→ **Brief**
Pictures left aside, return the lines below exactly, from the one with "pelo Swagger UI." to the end, including both ends.

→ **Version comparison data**
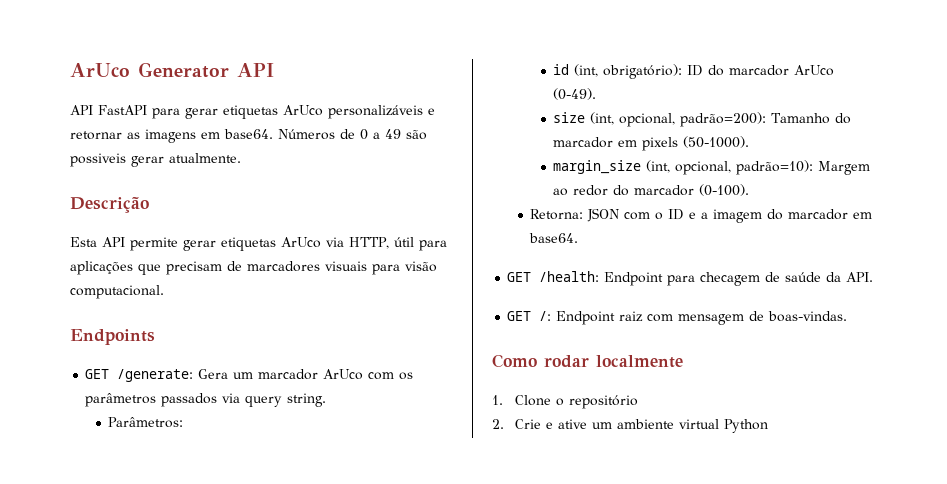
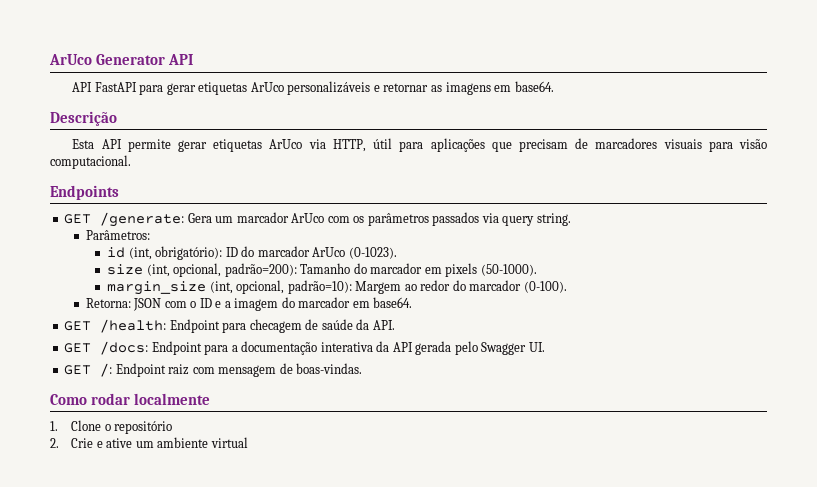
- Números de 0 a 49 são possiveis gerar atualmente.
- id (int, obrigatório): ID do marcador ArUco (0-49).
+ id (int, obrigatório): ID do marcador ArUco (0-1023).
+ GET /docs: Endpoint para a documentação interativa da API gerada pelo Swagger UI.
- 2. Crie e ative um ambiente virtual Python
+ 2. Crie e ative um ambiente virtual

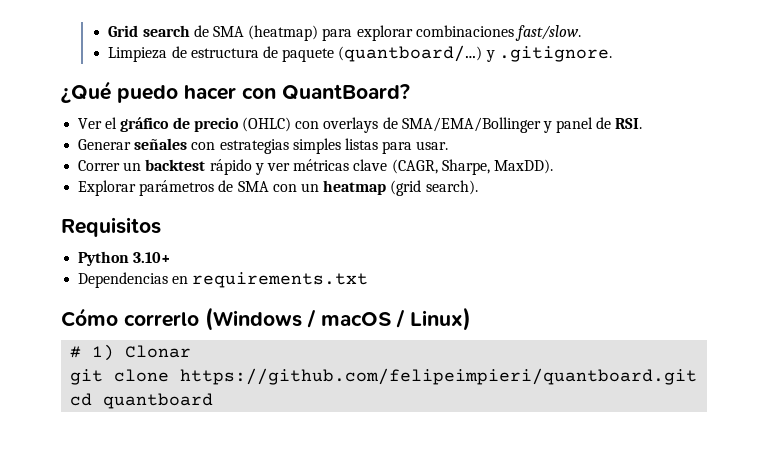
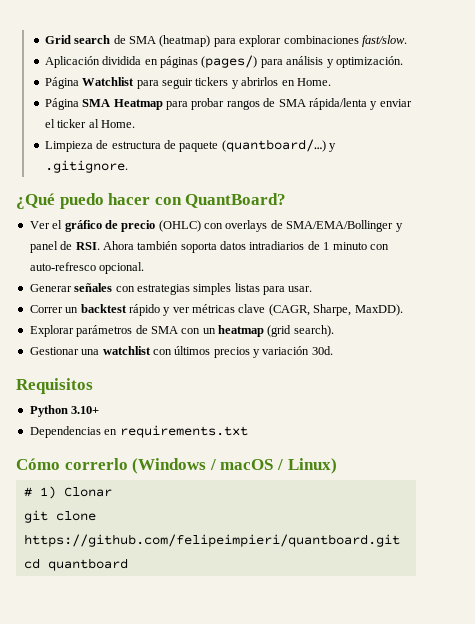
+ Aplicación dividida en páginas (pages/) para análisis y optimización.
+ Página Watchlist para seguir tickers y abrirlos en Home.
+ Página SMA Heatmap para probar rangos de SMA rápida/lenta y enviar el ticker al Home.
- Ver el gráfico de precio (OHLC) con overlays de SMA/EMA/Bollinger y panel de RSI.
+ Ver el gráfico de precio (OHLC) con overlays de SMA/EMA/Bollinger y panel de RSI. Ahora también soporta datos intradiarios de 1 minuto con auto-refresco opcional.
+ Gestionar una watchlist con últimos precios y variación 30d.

→ **Reply**
+ GET /docs: Endpoint para a documentação interativa da API gerada pelo Swagger UI.
- 2. Crie e ative um ambiente virtual Python
+ 2. Crie e ative um ambiente virtual

+ Aplicación dividida en páginas (pages/) para análisis y optimización.
+ Página Watchlist para seguir tickers y abrirlos en Home.
+ Página SMA Heatmap para probar rangos de SMA rápida/lenta y enviar el ticker al Home.
- Ver el gráfico de precio (OHLC) con overlays de SMA/EMA/Bollinger y panel de RSI.
+ Ver el gráfico de precio (OHLC) con overlays de SMA/EMA/Bollinger y panel de RSI. Ahora también soporta datos intradiarios de 1 minuto con auto-refresco opcional.
+ Gestionar una watchlist con últimos precios y variación 30d.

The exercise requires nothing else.